Jump ahead a year to 2015. After undergoing a thumb procedure called cryotherapy, Braun began to look a little like his former MVP-self. He bashed 25 home runs and accumulated his highest WAR since 2012. Though he was nowhere near the player he was just a handful of years ago, Braun was once again a feared hitter.
And now we get to the present day, where Braun has been the subject of many, many trade rumors. MLB Trade Rumors listed him as one of the top 10 trade candidates this summer, even taking into account that he might be hard to move given the money he’s owed and his injury/PED history. Why is his name such a hot topic? It’s simple, really.
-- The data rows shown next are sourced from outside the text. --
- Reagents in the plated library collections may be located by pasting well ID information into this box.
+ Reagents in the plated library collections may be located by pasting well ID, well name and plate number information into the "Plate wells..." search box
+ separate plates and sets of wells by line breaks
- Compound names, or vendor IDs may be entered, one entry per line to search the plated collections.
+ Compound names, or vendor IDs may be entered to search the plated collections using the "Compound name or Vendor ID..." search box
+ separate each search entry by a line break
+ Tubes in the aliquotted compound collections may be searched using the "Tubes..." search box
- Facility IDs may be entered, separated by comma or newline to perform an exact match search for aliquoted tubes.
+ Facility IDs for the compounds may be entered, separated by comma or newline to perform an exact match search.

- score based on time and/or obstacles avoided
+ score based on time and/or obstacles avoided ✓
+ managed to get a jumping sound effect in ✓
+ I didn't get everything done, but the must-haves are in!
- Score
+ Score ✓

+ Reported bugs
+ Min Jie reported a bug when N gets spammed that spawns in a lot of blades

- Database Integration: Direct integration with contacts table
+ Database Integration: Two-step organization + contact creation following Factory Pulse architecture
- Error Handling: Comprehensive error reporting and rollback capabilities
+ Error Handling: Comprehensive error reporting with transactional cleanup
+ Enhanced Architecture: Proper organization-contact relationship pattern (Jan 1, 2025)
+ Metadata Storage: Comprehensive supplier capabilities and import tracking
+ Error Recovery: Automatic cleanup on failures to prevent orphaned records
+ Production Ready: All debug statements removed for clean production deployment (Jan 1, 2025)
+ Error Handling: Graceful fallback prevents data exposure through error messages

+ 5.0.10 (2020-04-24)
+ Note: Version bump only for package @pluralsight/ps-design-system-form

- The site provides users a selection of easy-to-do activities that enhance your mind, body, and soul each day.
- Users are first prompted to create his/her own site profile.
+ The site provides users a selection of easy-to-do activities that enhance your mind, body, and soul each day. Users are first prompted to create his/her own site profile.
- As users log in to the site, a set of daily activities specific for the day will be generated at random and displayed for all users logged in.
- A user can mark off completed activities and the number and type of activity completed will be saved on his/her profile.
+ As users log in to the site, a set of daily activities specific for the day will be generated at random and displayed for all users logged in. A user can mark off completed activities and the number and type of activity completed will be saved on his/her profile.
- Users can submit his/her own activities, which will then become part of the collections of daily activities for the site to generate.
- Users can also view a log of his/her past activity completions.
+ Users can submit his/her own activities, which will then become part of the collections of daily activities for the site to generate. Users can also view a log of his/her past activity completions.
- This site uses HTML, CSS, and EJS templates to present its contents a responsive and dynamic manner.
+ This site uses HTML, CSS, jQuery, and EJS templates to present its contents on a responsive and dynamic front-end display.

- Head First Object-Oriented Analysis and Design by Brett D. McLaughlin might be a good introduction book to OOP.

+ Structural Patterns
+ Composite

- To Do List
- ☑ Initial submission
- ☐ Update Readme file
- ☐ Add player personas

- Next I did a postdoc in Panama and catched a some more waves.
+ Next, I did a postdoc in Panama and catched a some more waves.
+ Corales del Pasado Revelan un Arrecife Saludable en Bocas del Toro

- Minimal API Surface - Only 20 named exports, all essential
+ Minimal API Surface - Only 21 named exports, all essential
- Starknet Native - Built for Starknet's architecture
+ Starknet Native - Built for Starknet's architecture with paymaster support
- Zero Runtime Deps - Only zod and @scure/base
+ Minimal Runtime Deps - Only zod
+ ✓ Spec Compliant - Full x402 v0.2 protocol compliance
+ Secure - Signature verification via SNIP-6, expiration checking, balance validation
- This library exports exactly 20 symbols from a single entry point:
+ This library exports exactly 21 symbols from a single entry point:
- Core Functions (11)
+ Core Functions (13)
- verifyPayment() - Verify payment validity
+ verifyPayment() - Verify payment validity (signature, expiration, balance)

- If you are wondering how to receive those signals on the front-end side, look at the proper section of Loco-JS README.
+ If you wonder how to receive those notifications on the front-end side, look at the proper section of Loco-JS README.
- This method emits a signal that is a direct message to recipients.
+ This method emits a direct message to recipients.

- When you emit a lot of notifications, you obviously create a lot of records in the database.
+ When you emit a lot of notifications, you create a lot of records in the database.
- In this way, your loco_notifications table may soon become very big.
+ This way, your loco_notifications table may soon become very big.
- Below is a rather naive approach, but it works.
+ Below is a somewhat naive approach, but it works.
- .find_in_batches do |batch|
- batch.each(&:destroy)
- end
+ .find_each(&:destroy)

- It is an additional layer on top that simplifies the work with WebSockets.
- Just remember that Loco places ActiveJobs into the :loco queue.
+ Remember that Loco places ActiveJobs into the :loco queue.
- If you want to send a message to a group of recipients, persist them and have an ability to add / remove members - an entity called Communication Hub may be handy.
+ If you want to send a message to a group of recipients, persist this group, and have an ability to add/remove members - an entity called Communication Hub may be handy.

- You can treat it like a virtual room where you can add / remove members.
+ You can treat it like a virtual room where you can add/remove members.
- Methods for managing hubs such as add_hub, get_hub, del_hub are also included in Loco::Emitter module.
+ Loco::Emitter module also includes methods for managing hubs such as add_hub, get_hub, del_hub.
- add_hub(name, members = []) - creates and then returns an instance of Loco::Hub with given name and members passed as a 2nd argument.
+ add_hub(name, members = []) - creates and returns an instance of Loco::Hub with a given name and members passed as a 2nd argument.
Braun, by far, is having his best offensive season since 2012 when he hit 41 home runs and outperformed his MVP year. According to FanGraphs’ wRC+ leaderboard, Braun is MLB’s 19th-best hitter with a 145 wRC+.
The above chart shows why teams are interested in him, despite the heavy baggage he carries. One of the main reasons Braun has returned to prominence is his eye at the plate. Before the last three seasons or so, no one ever really questioned his plate discipline. Posting high walk rates and respectable strikeout rates was always the kind of player Braun was, but he’s on an entirely different level now in 2016.
Braun’s walk rate (10.0%) is almost a career high, and his 14% strikeout rate is down from 20.2% a season ago. At age 32, that’s damn impressive. He’s done this by swinging at more pitches inside the zone and swinging at fewer pitches outside of the zone (see chart below).
Because he’s stopped swinging at bad pitches (i.e. balls), Braun has significantly cut down on his whiffs and his zone contact percentage (89.6%) is its highest since 2010. I don’t know if he’s more confident now that his thumb is seemingly healed, but the player he was from 2013-15, at least in terms of plate discipline, is no longer.
We all know that when Braun makes contact, good things usually happen. We don’t need to look at his .336 career BABIP to understand that,. When Braun puts the ball in play, he’s of great value, and because he’s doing it with such consistency and force, his name will keep popping up in trade talks until he’s inevitably dealt.